Car maker, Hyunda,i has reached an agreement with the Federal Government of Nigeria to establish vehicle assembling plant in the country, president Buhari announced on Tuesday.
Hyundai CEO, Mr. Chang Hag Kim was at the state house, Abuja, yesterday where he was received by Buhari, and assured of adequate support to help him make the plant a reality.
“We will collaborate and support to make the investment a reality,” Buhari assured.
The President further stated that his goal has been to achieve self-sufficiency in the supply of petroleum products within the next three years.
Mr. Hag Kim promised to use his existing resources to set up the plant and the refinery: “We have been building refineries worldwide. We have the biggest in South Korea, with 650, 000 barrels per day capacity. We are also in Venezuela, Iraq and many other places. We would be glad to contribute our quota in Nigeria,” he said.
He also noted that Hyundai has a workforce of 15, 000 personnel globally, and will gladly use it to contribute to the development of the Nigerian economy.
Hyundai Oilbank is an oil refining company established in 1964, with refining capacity of 650, 000 barrels per day. The business portfolio of Hyundai Oilbank and its five subsidiaries include oil refining, base oil, petrochemicals and a network of gas stations.
Saudi Aramco, the most valuable company in the world just acquired 17 percent of Hyundai Oilbank from Hyundai Heavy Industries Holdings for US$1.2 billion. So there is no questioning if Hyundai has the capacity to fulfill its promise on refinery.
However, Hyundai’s plan to establish vehicle assembly plant has not gone well with some Nigerians. The displeasure stems from concern that Innoson Motors, the only indigenous vehicle manufacturing company in Nigeria will have to compete with Hyundai. And at a time when the government is keen on banning every imported product in the name of promoting local products, one wouldn’t blame them.
But in other climes where there are indigenous vehicle producing companies, foreign automakers are also allowed.
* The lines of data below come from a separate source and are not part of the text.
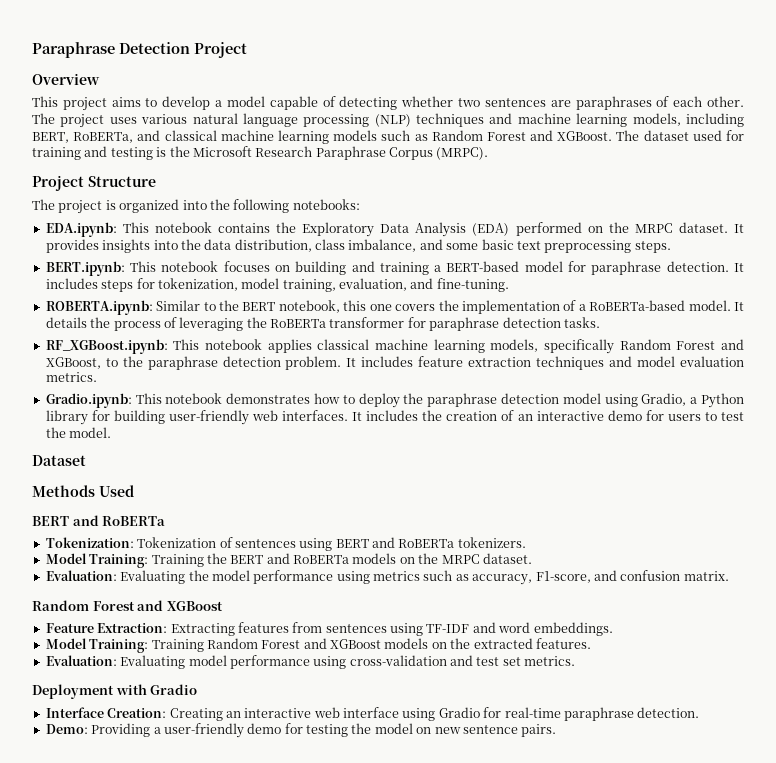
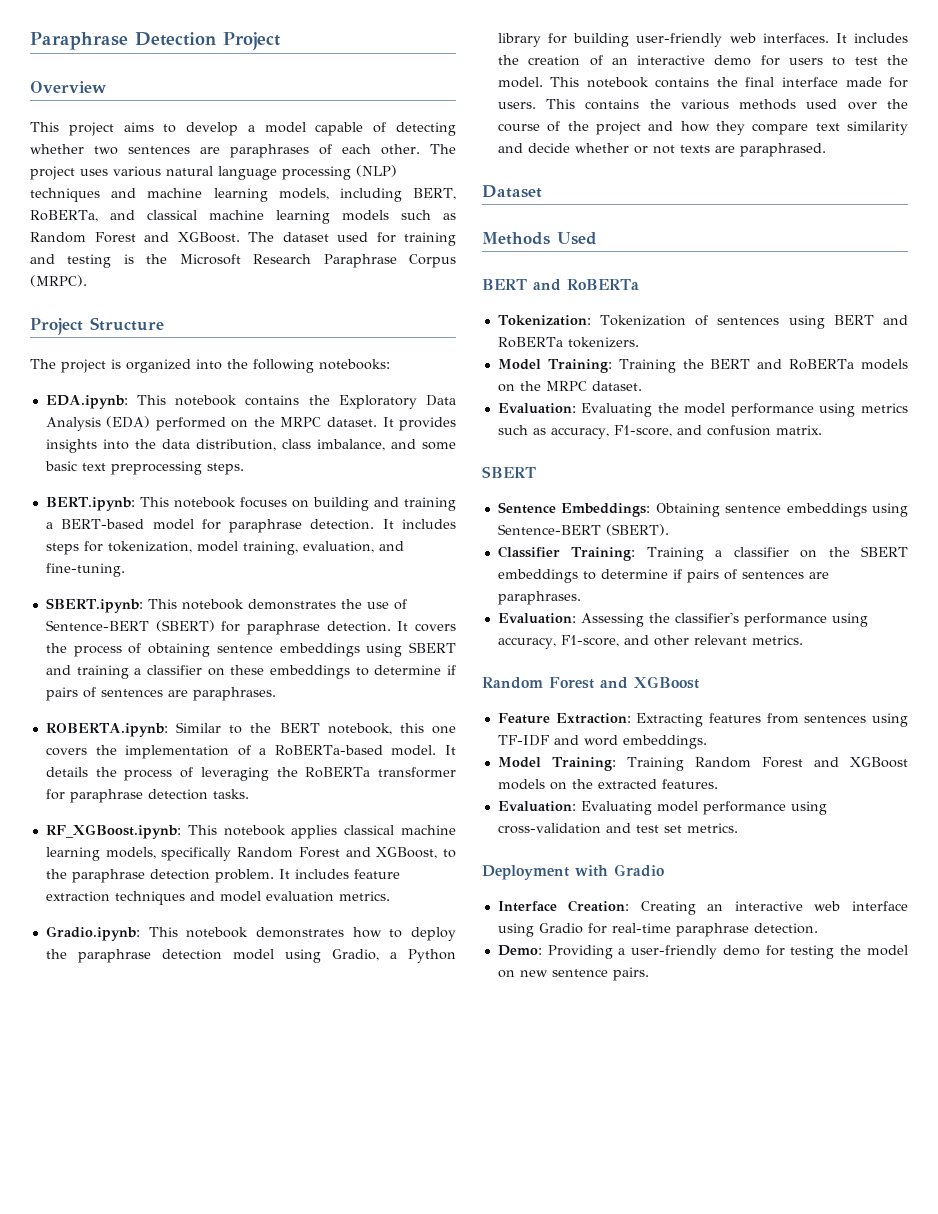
+ SBERT.ipynb: This notebook demonstrates the use of Sentence-BERT (SBERT) for paraphrase detection. It covers the process of obtaining sentence embeddings using SBERT and training a classifier on these embeddings to determine if pairs of sentences are paraphrases.
+ This notebook contains the final interface made for users. This contains the various methods used over the course of the project and how they compare text similarity and decide whether or not texts are paraphrased.
  Evaluation: Evaluating the model performance using metrics such as accuracy, F1-score, and confusion matrix.
+ SBERT
+ Sentence Embeddings: Obtaining sentence embeddings using Sentence-BERT (SBERT).
+ Classifier Training: Training a classifier on the SBERT embeddings to determine if pairs of sentences are paraphrases.
+ Evaluation: Assessing the classifier's performance using accuracy, F1-score, and other relevant metrics.

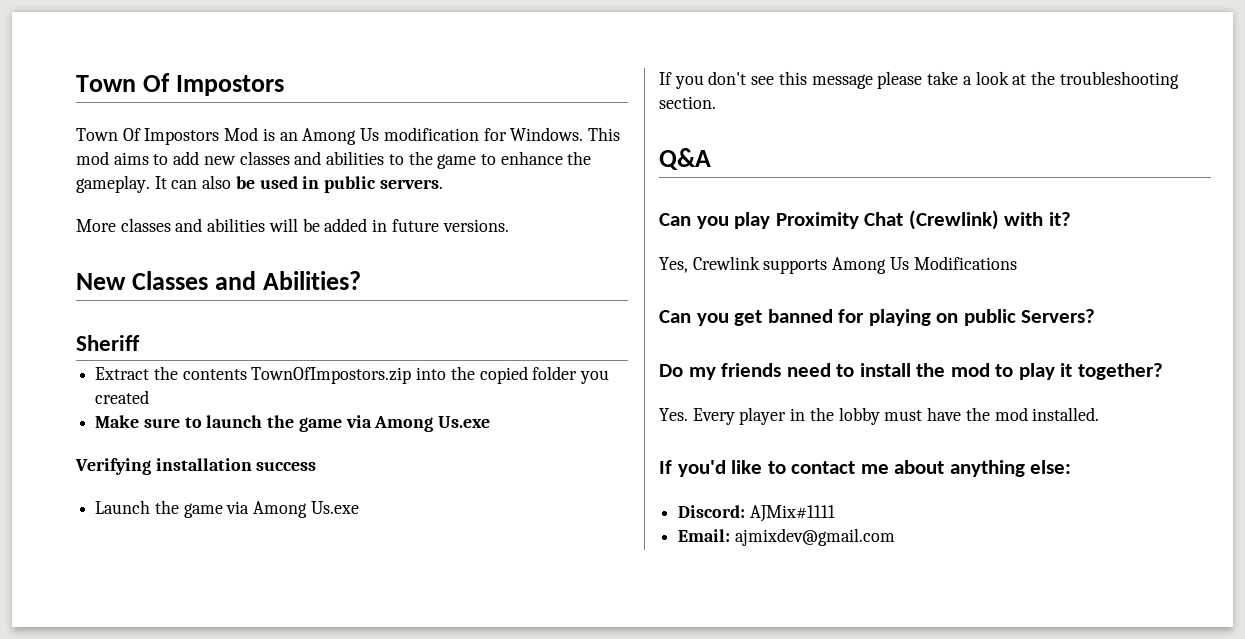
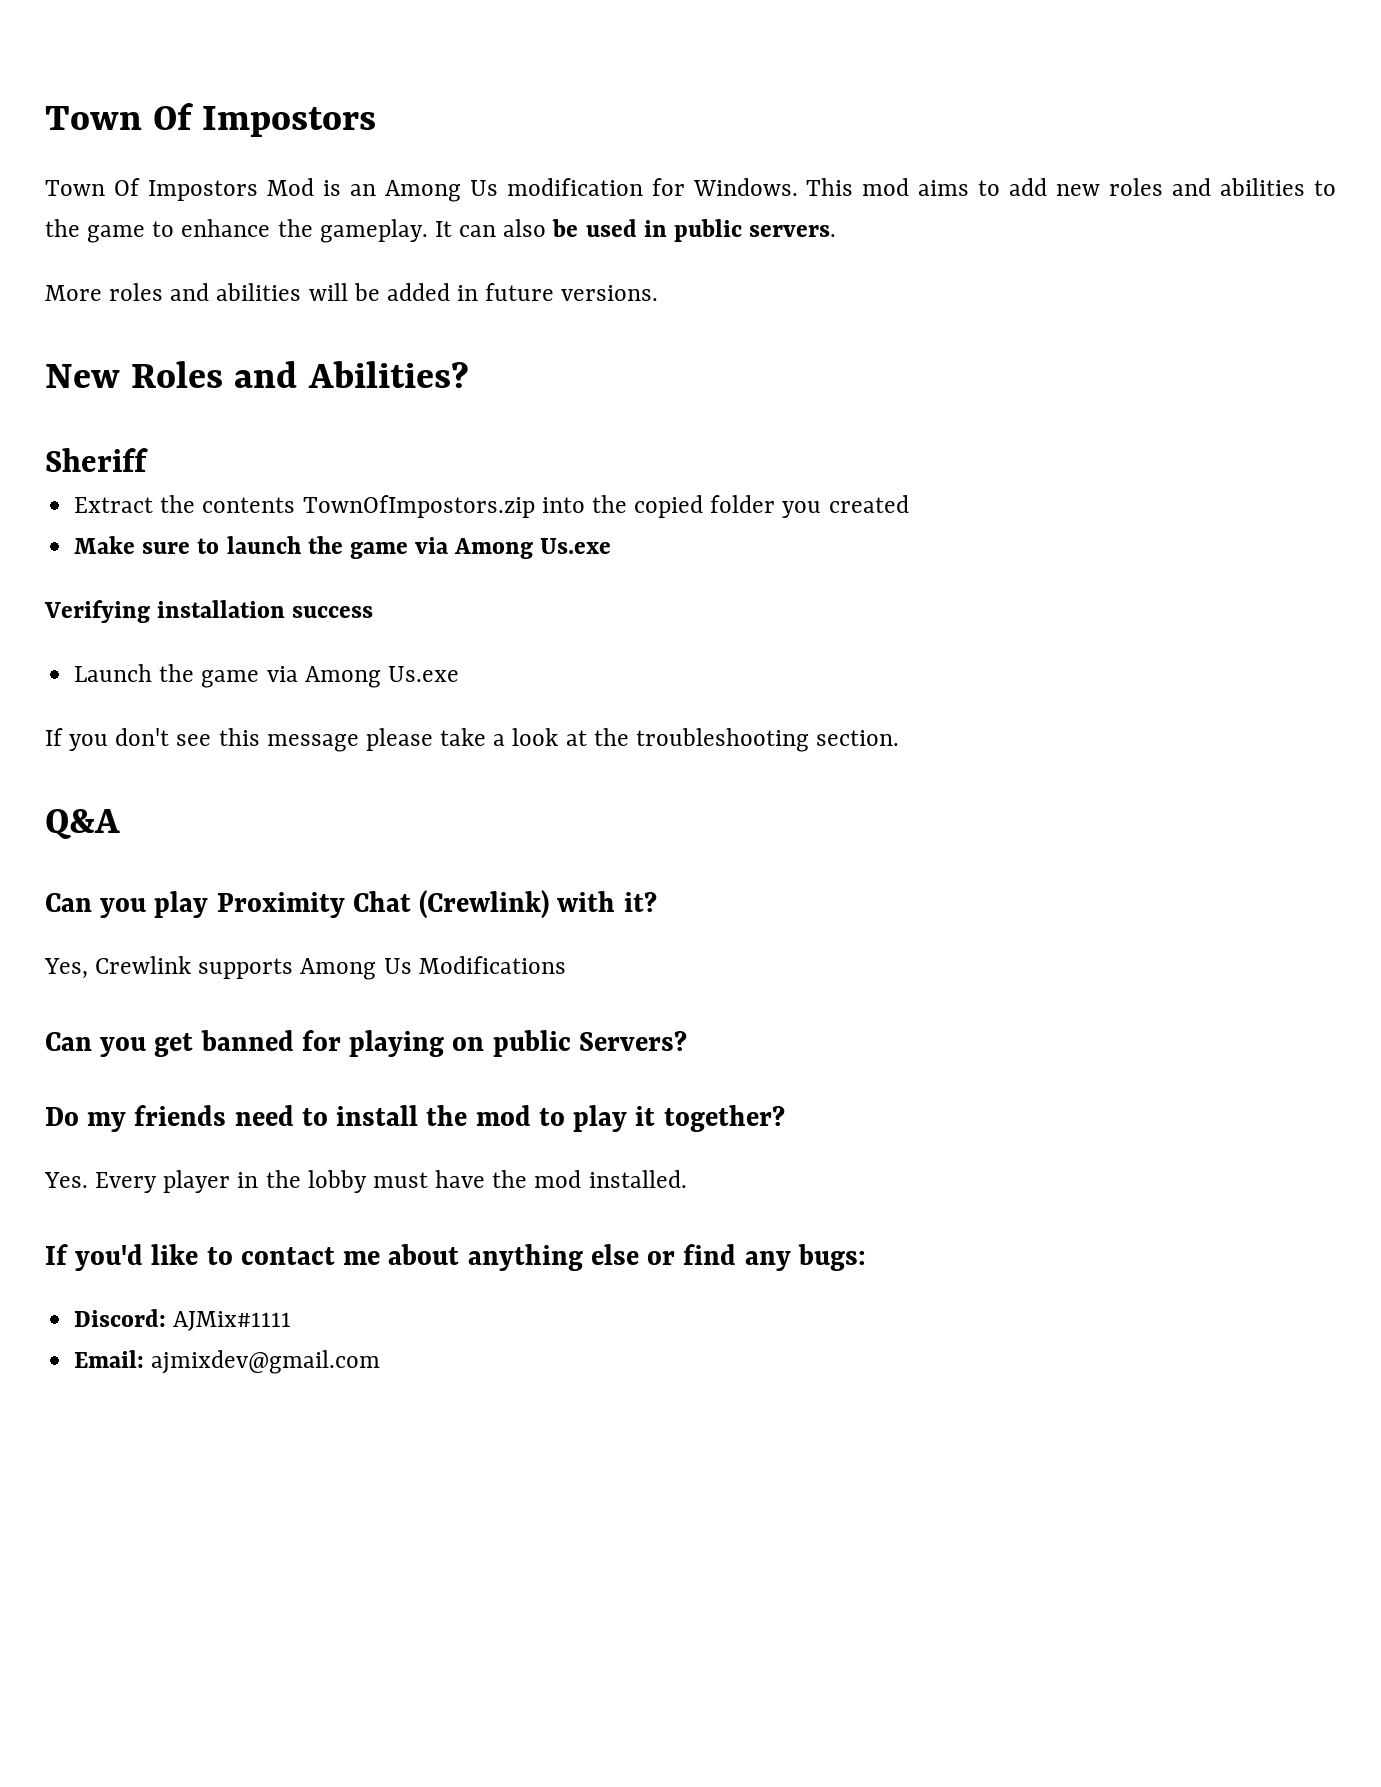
- This mod aims to add new classes and abilities to the game to enhance the gameplay.
+ This mod aims to add new roles and abilities to the game to enhance the gameplay.
- More classes and abilities will be added in future versions.
+ More roles and abilities will be added in future versions.
- New Classes and Abilities?
+ New Roles and Abilities?
- If you'd like to contact me about anything else:
+ If you'd like to contact me about anything else or find any bugs:

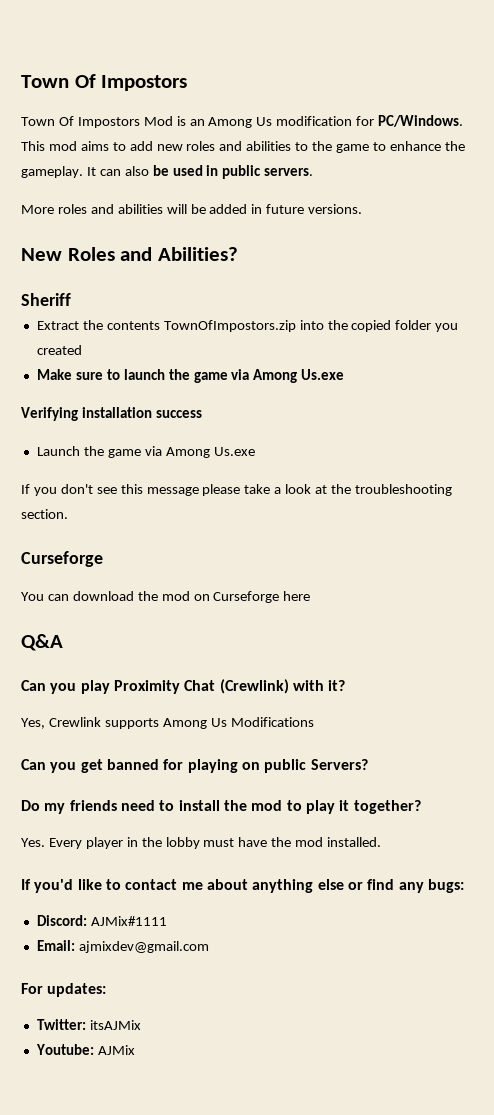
- Town Of Impostors Mod is an Among Us modification for Windows.
+ Town Of Impostors Mod is an Among Us modification for PC/Windows.
  If you don't see this message please take a look at the troubleshooting section.
+ Curseforge
+ You can download the mod on Curseforge here
+ For updates:
+ Twitter: itsAJMix
+ Youtube: AJMix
And the system has enabled healthy competition that cut down the cost of vehicles.
For instance, China has recently opened its doors to many American car producing companies; Ford, Tesla etc. while the U.S, Germany, France and other major car producing countries have been in the deal for a long time. Interestingly, these countries have more than one car manufacturing company. In the case of Nigeria, there is only Innoson, and left to it, Nigeria’s car demand can never be met.
Yearly, Nigeria spends N2.4 trillion on vehicle importation which Hyundai models are significant part of. Although most of the cars imported into Nigeria are fairly used (Tokunbo), having a notable brand establish a vehicle plant will cut the amount of money that goes out of the country annually. And also, having a notable brand of foreign origin established in Nigeria will create choices of new vehicles within reach; where buyers will pay no duties – a cost saving idea, if not that it will hurt indigenous car makers.
Should Nigeria copy China?
In 1994, China issued policy for its Automotive Industry. The “1994 Auto Policy” introduced restrictions on foreign automakers to owning more than 50 percent in any Sino foreign joint venture and also limits the foreign automakers to no more than 2 joint ventures for any single type of vehicle in China. Lexology noted that the 50% + 2 rule was the bane of existence for many foreign automakers.
For years, the 50% + 2 rules were considered as a necessary policy to buy local automakers time to gain the skills, master the technology, and build their brands to allow them to compete before international automakers would be given access to the Chinese market.
Chinese policies on auto-manufacturing and foreign investment was gradually eased as the country attain its goals for the automotive industry. For instance, in 1995, China introduced the “Foreign Investment Catalogue” which detailed the shareholding limitation on foreign automakers. Since then, the Foreign Investment Catalogue has been amended eight times to reflect China’s evolving views on foreign investment’s role in industrial policy.
Generally, the Chinese policy was considered successful. China gradually became the world’s largest automaker, a position it has held since 2009. Having achieved its objective to this degree, China has been relaxing its policy on the automotive industry.
In 2018, Chinese authorities jointly issued the Special Administrative Measures for Admittance of Foreign Investment (2018 Negative List). The 2018 Negative List confirmed the pledge to fully remove foreign investment ownership limits on auto industry over a 5-year transition period.
The relaxation of this rule has enabled foreign companies such as Elon Musk’s Tesla, to establish vehicle manufacturing plants in China, especially NEVs. And there will be more beneficiaries of the short term policy relaxation window.
But while the Chinese strategy brilliantly helped its auto industry to occupy a prominent position on the world stage, peculiarities may hinder it in Nigeria if copied. For instance, Innoson is the only indigenous automaker in Nigeria for now, unlike China that had several vehicle manufacturers competing to get to the top at the same time. There is significantly no other company of Nigerian origin pushing its brand in the auto industry. Therefore, the government cannot reasonably restrict foreign auto investments in the country when the long term production capacity of local manufacturers is not enough to make cars that will go round.